■ TASK INPUTS
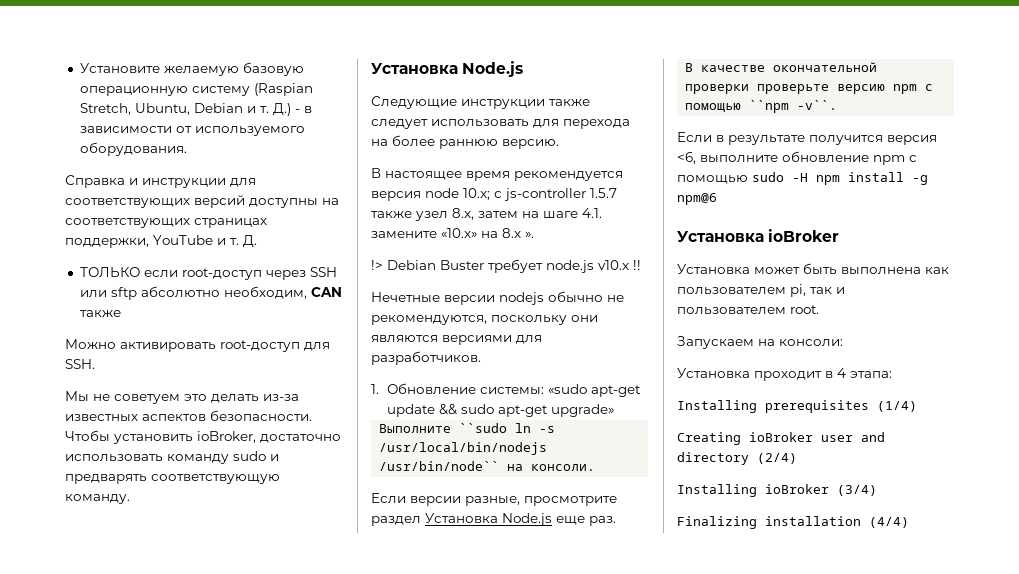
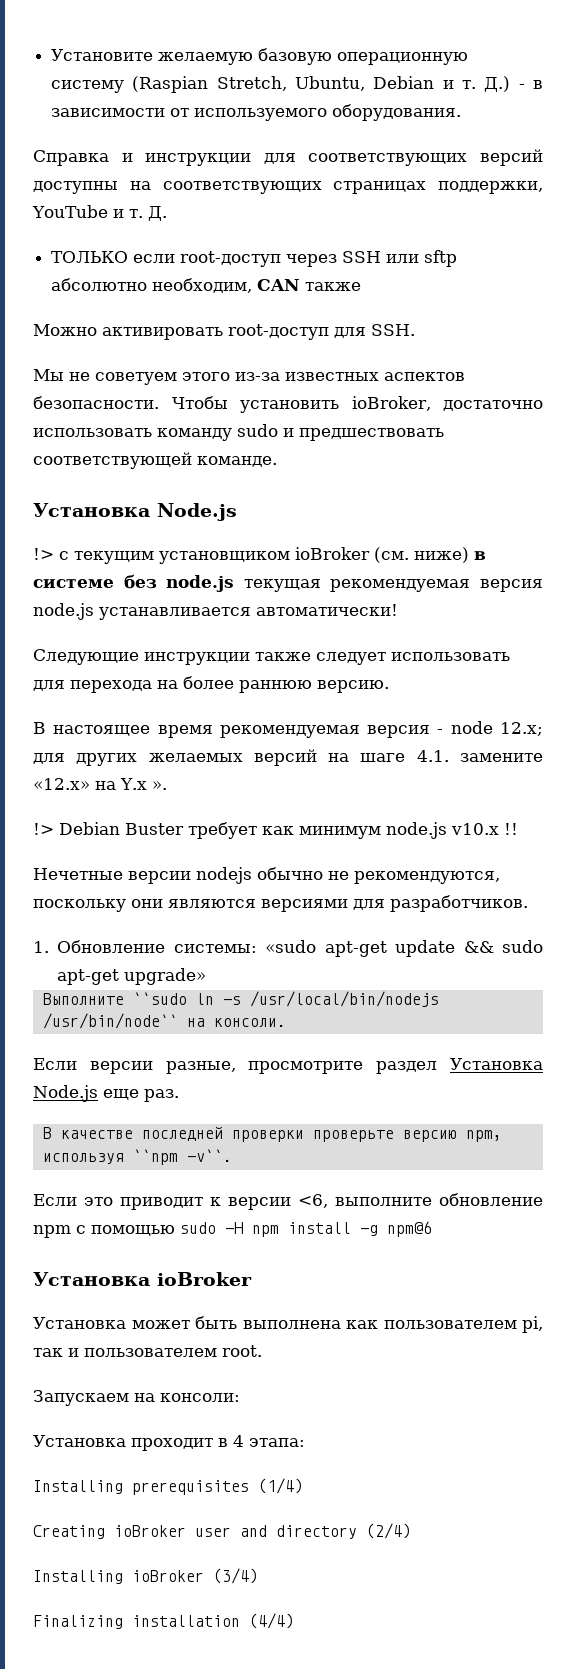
- Мы не советуем это делать из-за известных аспектов безопасности.
+ Мы не советуем этого из-за известных аспектов безопасности.
- Чтобы установить ioBroker, достаточно использовать команду sudo и предварять соответствующую команду.
+ Чтобы установить ioBroker, достаточно использовать команду sudo и предшествовать соответствующей команде.
  Установка Node.js
+ !> с текущим установщиком ioBroker (см. ниже) в системе без node.js текущая рекомендуемая версия node.js устанавливается автоматически!
- В настоящее время рекомендуется версия node 10.x; с js-controller 1.5.7 также узел 8.x, затем на шаге 4.1. замените «10.x» на 8.x ».
+ В настоящее время рекомендуемая версия - node 12.x; для других желаемых версий на шаге 4.1. замените «12.x» на Y.x ».
- !> Debian Buster требует node.js v10.x !!
+ !> Debian Buster требует как минимум node.js v10.x !!
- В качестве окончательной проверки проверьте версию npm с помощью ``npm -v``.
+ В качестве последней проверки проверьте версию npm, используя ``npm -v``.
- Если в результате получится версия <6, выполните обновление npm с помощью sudo -H npm install -g npm@6
+ Если это приводит к версии <6, выполните обновление npm с помощью sudo -H npm install -g npm@6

■ GOAL OF THE EXERCISE
Take the entries shown above and quote them verbatim, passing over the pictures.

■ SOLVED EXERCISE
- Мы не советуем это делать из-за известных аспектов безопасности.
+ Мы не советуем этого из-за известных аспектов безопасности.
- Чтобы установить ioBroker, достаточно использовать команду sudo и предварять соответствующую команду.
+ Чтобы установить ioBroker, достаточно использовать команду sudo и предшествовать соответствующей команде.
  Установка Node.js
+ !> с текущим установщиком ioBroker (см. ниже) в системе без node.js текущая рекомендуемая версия node.js устанавливается автоматически!
- В настоящее время рекомендуется версия node 10.x; с js-controller 1.5.7 также узел 8.x, затем на шаге 4.1. замените «10.x» на 8.x ».
+ В настоящее время рекомендуемая версия - node 12.x; для других желаемых версий на шаге 4.1. замените «12.x» на Y.x ».
- !> Debian Buster требует node.js v10.x !!
+ !> Debian Buster требует как минимум node.js v10.x !!
- В качестве окончательной проверки проверьте версию npm с помощью ``npm -v``.
+ В качестве последней проверки проверьте версию npm, используя ``npm -v``.
- Если в результате получится версия <6, выполните обновление npm с помощью sudo -H npm install -g npm@6
+ Если это приводит к версии <6, выполните обновление npm с помощью sudo -H npm install -g npm@6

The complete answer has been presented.